Tribune publiée le 1 décembre 2025 à 17h21 par La Croix sur cette page. Reproduite ici avec l’aimable autorisation de la rédaction du quotidien.
Avocat au Barreau de Paris, porte-parole de l’Assemblée des évêques orthodoxes de France – Membre de la délégation du Patriarcat grec-orthodoxe d’Antioche et de tout l’Orient à la rencontre de Nicée. S’exprime ici en son nom personnel.

La célébration des 1 700 ans du concile de Nicée, par Bartholomeos Ier, patriarche de Constantinople, le pape Léon XIV et d’autres représentants chrétiens lors du voyage du pape en Turquie, a été une accélération, mais pas encore un aboutissement vers l’unité des Églises orthodoxe et catholique, selon Carol Saba.
Nicée 2025. Nous sommes là, dans la belle vieille ville anatolienne de l’ancienne Nicée, Iznik, aujourd’hui, en Turquie, dont le nom grec d’origine signifie « la victoire ». Nous sommes là au bord du lac dans les bras duquel la ville de Nicée continue de se jeter, depuis des siècles, un lac majestueux et silencieux, une immensité mystique, irénique et nostalgique, qui témoigne du continuum de l’histoire depuis les temps byzantins anciens, puis ottomans et turcs.
Le soleil était au rendez-vous en ce 28 novembre, de la rencontre œcuménique internationale convoquée ici par Sa Sainteté Bartholomeos Ier, patriarche œcuménique de Constantinople, pour célébrer avec le nouveau pape de Rome, Léon XIV, des primats chrétiens, une armée de prélats orthodoxes et catholiques et d’autres représentants chrétiens, les 1 700 ans du premier concile œcuménique de l’Église indivise.

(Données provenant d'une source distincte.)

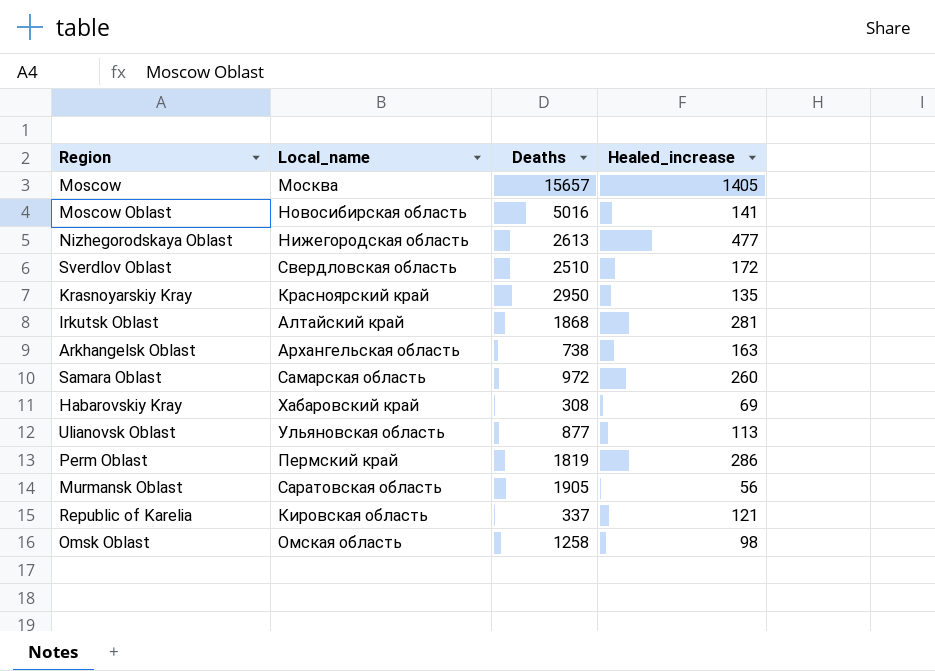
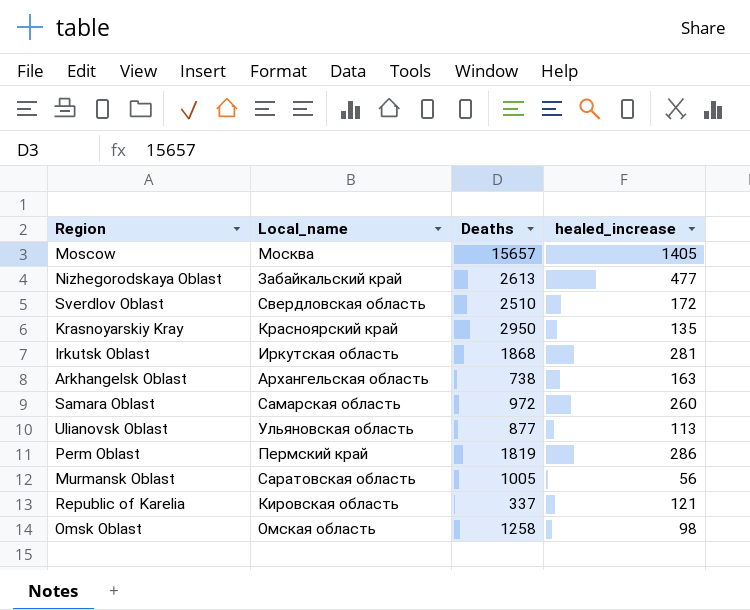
column name: Healed_increase -> healed_increase
row Moscow Oblast: Новосибирская область | 5016 | 141 -> none
row Habarovskiy Kray: Хабаровский край | 308 | 69 -> none
Nizhegorodskaya Oblast | Local_name: Нижегородская область -> Забайкальский край
Irkutsk Oblast | Local_name: Алтайский край -> Иркутская область
Murmansk Oblast | Deaths: 1905 -> 1005

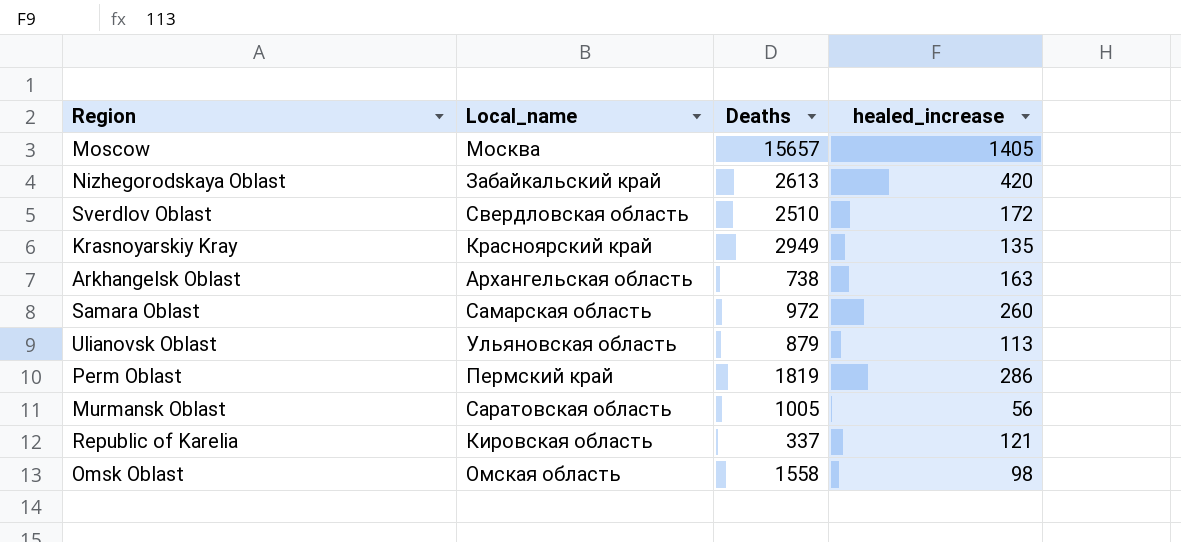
row Irkutsk Oblast: Иркутская область | 1868 | 281 -> none
Nizhegorodskaya Oblast | healed_increase: 477 -> 420
Krasnoyarskiy Kray | Deaths: 2950 -> 2949
Ulianovsk Oblast | Deaths: 877 -> 879
Omsk Oblast | Deaths: 1258 -> 1558

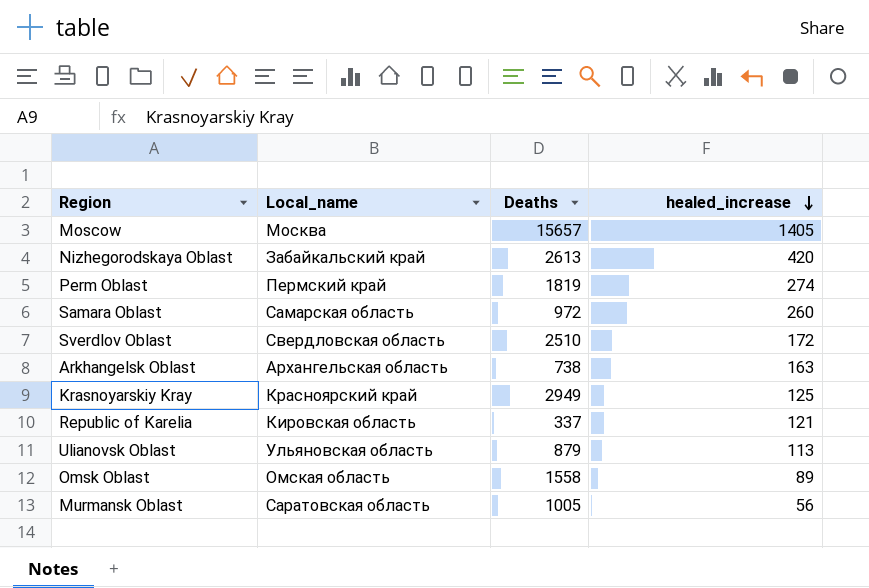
row order: none -> healed_increase descending
Perm Oblast | healed_increase: 286 -> 274
Krasnoyarskiy Kray | healed_increase: 135 -> 125
Omsk Oblast | healed_increase: 98 -> 89

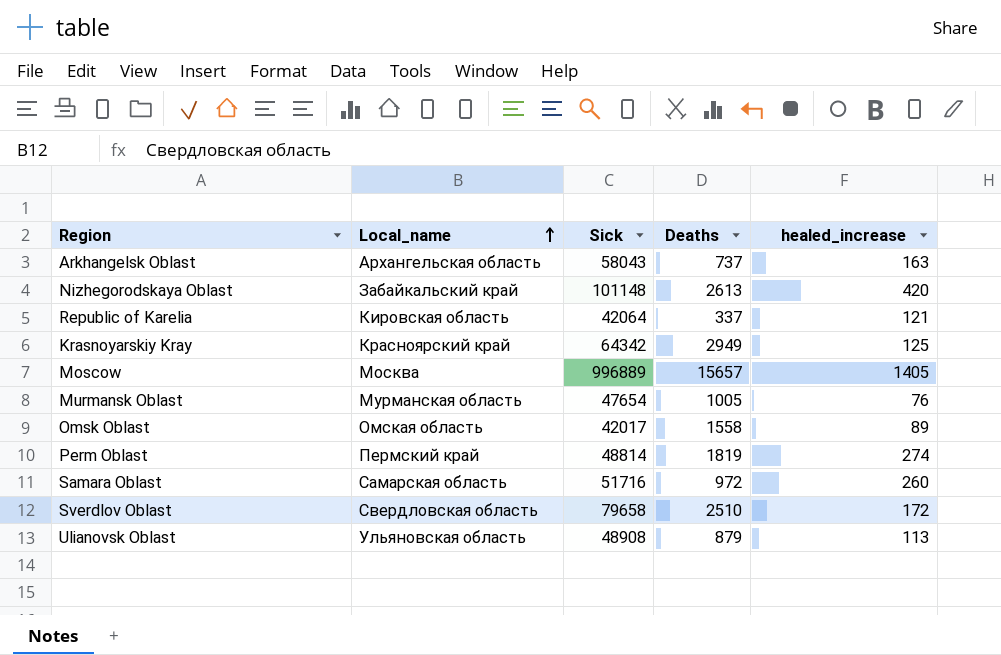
row order: healed_increase descending -> Local_name ascending
column Sick | position: none -> 3
Arkhangelsk Oblast | Deaths: 738 -> 737
Murmansk Oblast | Local_name: Саратовская область -> Мурманская область
Murmansk Oblast | healed_increase: 56 -> 76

La foi, juste, « orthodoxe », en Christ
Nicée 325. C’est ici, à Nikea, que les mots de la foi ont été forgés pour exprimer la foi juste, « orthodoxe », en Christ, « un seul Seigneur, Jésus-Christ, Fils unique de Dieu, engendré par le Père avant tous les siècles. Lumière de Lumière, vrai Dieu de vrai Dieu, engendré, non créé, consubstantiel au Père, et par qui tout a été fait ». Convoqués par l’empereur Constantin le Grand, 318 Pères de l’Église ont fait œuvre « conciliaire » pour exprimer d’une seule voix, dans un Credo écrit, la foi qui était jusqu’alors vécue par les chrétiens depuis la glorieuse Résurrection.
Après l’affirmation de la bonne christologie, il revenait au deuxième concile œcuménique de Constantinople, convoqué par l’empereur Théodose en 381, d’affirmer la divinité du « Saint-Esprit qui procède du Père, qui est adoré et glorifié avec le Père et le Fils ». L’enjeu au Credo de Nicée-Constantinople, qui devint le Credo de l’Église indivise, était donc la défense du Dieu Trinitaire.

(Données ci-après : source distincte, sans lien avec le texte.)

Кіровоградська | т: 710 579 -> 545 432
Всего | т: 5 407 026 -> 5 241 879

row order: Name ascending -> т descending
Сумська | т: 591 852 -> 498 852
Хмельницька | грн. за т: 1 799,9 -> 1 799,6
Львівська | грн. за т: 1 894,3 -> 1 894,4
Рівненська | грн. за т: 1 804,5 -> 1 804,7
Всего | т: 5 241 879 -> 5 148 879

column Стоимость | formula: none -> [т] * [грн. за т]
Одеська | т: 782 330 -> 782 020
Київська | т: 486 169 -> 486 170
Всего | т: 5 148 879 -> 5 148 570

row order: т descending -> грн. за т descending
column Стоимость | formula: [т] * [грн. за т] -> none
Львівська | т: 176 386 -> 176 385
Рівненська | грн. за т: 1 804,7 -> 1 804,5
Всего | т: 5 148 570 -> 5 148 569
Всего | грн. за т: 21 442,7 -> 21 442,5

Nicée 2025. Le moment le plus paroxysmique de cette rencontre inondée des rayons de soleil de ce bel après-midi d’automne, a été, incontestablement, celui de la récitation du Credo de Nicée Constantinople, sans l’ajout du Filioque (la procession « et du fils »), décliné d’une seule voix, sans fausse note, ni retenue, par toute cette assemblée chrétienne, réunie pas très loin des ruines de la basilique Saint-Néophyte, là où s’est tenu le premier concile œcuménique, dans un contexte théologique trouble en raison d’une hérésie qui portait atteinte à la divinité du Christ.

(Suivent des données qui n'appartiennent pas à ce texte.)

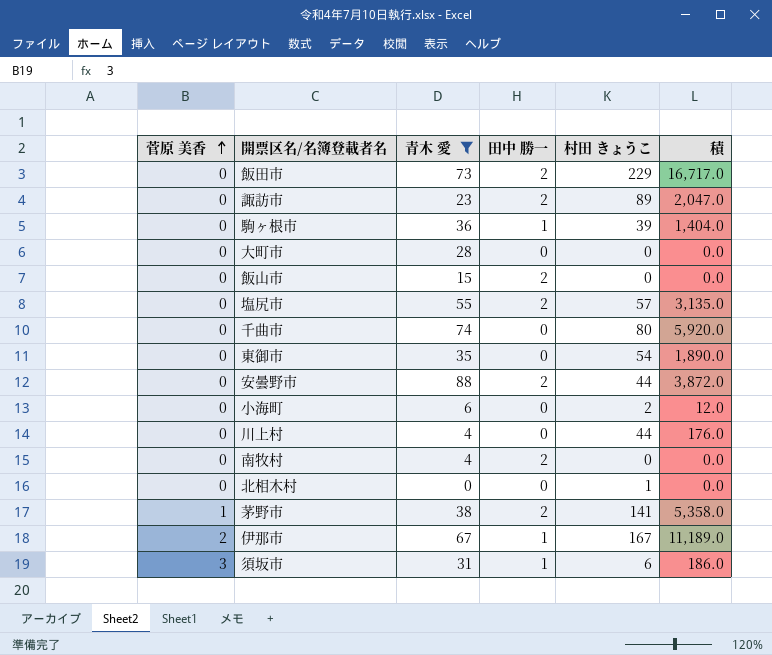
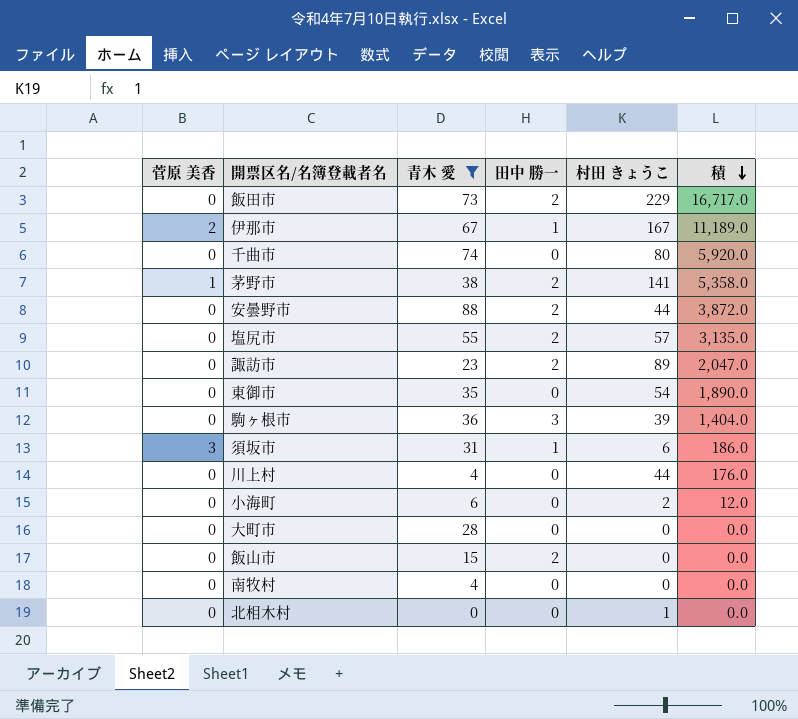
row order: 菅原 美香 ascending -> 積 descending
駒ヶ根市 | 田中 勝一: 1 -> 3
南牧村 | 田中 勝一: 2 -> 0

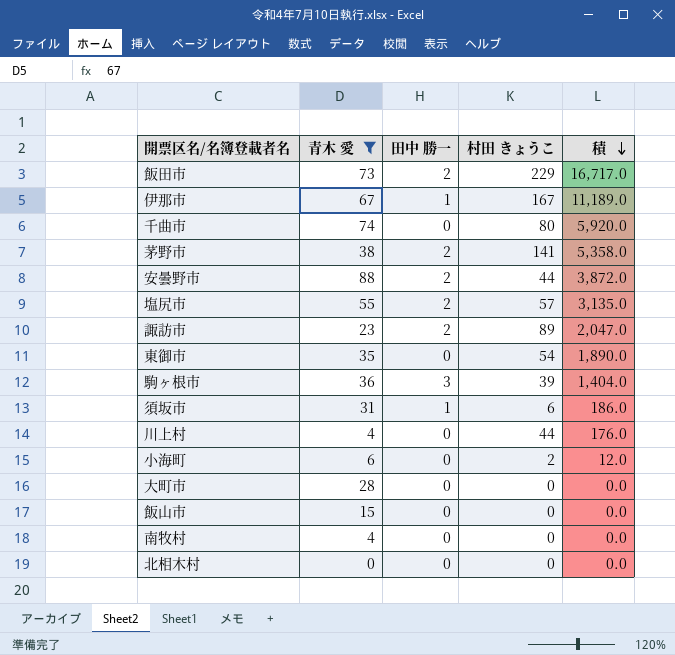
column 菅原 美香 | position: 1 -> none
飯山市 | 田中 勝一: 2 -> 0
北相木村 | 村田 きょうこ: 1 -> 0

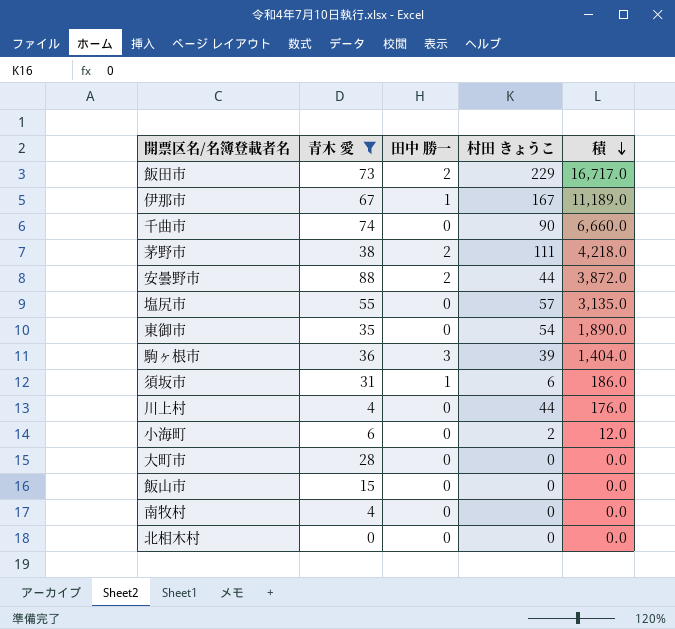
row 諏訪市: 23 | 2 | 89 | 2,047.0 -> none
千曲市 | 村田 きょうこ: 80 -> 90
千曲市 | 積: 5,920.0 -> 6,660.0
茅野市 | 村田 きょうこ: 141 -> 111
茅野市 | 積: 5,358.0 -> 4,218.0
塩尻市 | 田中 勝一: 2 -> 0

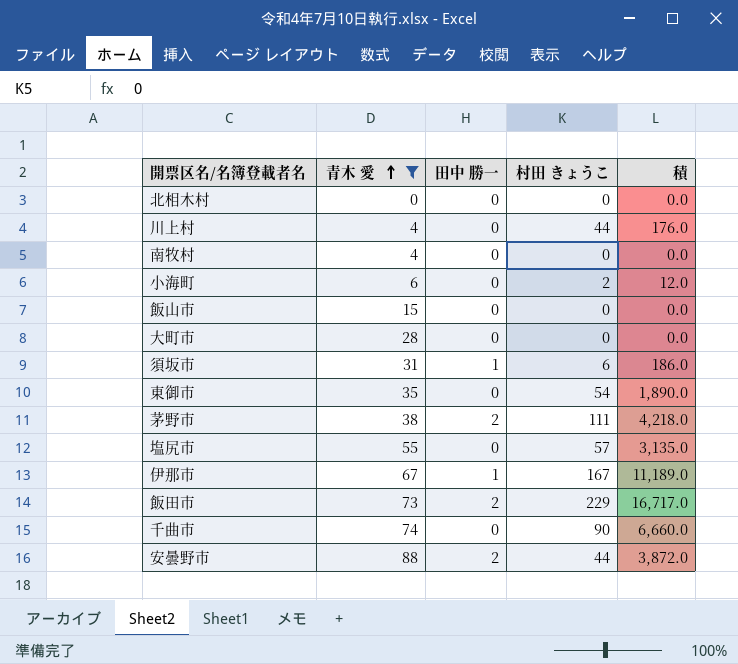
row order: 積 descending -> 青木 愛 ascending
row 駒ヶ根市: 36 | 3 | 39 | 1,404.0 -> none

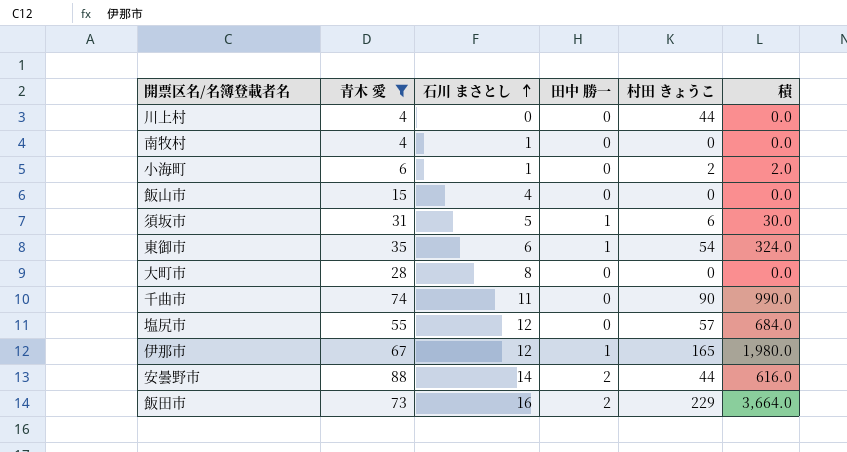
row order: 青木 愛 ascending -> 石川 まさとし ascending
column 石川 まさとし | position: none -> 3
column 積 | formula: [青木 愛] * [村田 きょうこ] -> [石川 まさとし] * [村田 きょうこ]
row 北相木村: 0 | 0 | 0 | 0.0 -> none
row 茅野市: 38 | 2 | 111 | 4,218.0 -> none
東御市 | 田中 勝一: 0 -> 1
伊那市 | 村田 きょうこ: 167 -> 165

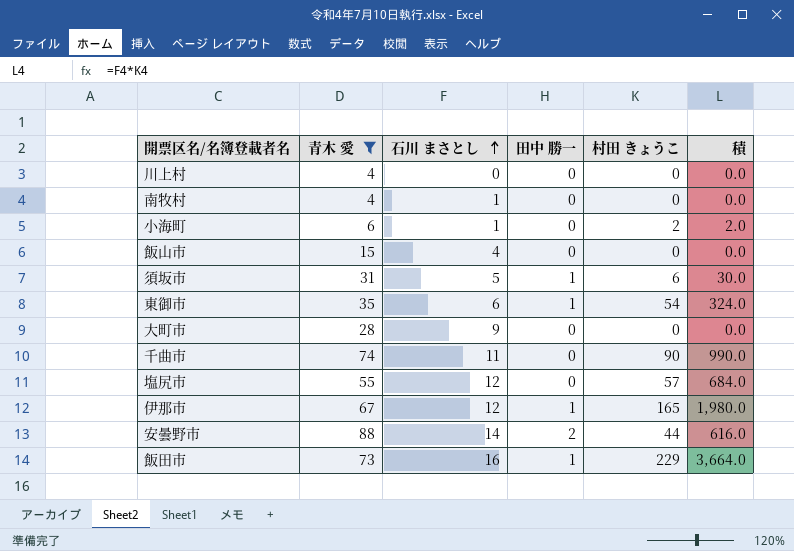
川上村 | 村田 きょうこ: 44 -> 0
大町市 | 石川 まさとし: 8 -> 9
飯田市 | 田中 勝一: 2 -> 1

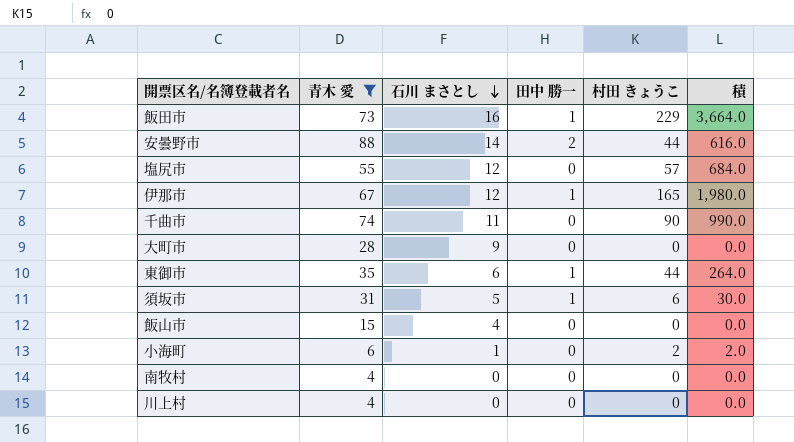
row order: 石川 まさとし ascending -> 石川 まさとし descending
東御市 | 村田 きょうこ: 54 -> 44
東御市 | 積: 324.0 -> 264.0
南牧村 | 石川 まさとし: 1 -> 0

Nicée 2025, tournant et accélération
Alors, Nicée 2025, tournant ou accélération ? Il est encore tôt pour se prononcer. Nicée 2025 pourrait être les deux quand on mesure la concentration des messages œcuméniques de ces derniers jours.
La roue de l’histoire continue de tourner. Il n’est pas inutile de rappeler qu’Athénagoras Ier de Constantinople prévoyait la rencontre de Jérusalem en 1964 avec Jean XXIII et qu’il l’a eu in fine avec Paul VI. De rappeler aussi que Bartholomeos Ier attendait François en 2025 à Nicée et qu’il eut finalement Léon XIV. Au-delà des personnes et des époques, la feuille de route de ce chemin d’avancement et de convergence vers des compréhensions communes permettant la restauration de l’unité chrétienne brisée en 1054, n’était-elle pas déjà tracée depuis 1964 ?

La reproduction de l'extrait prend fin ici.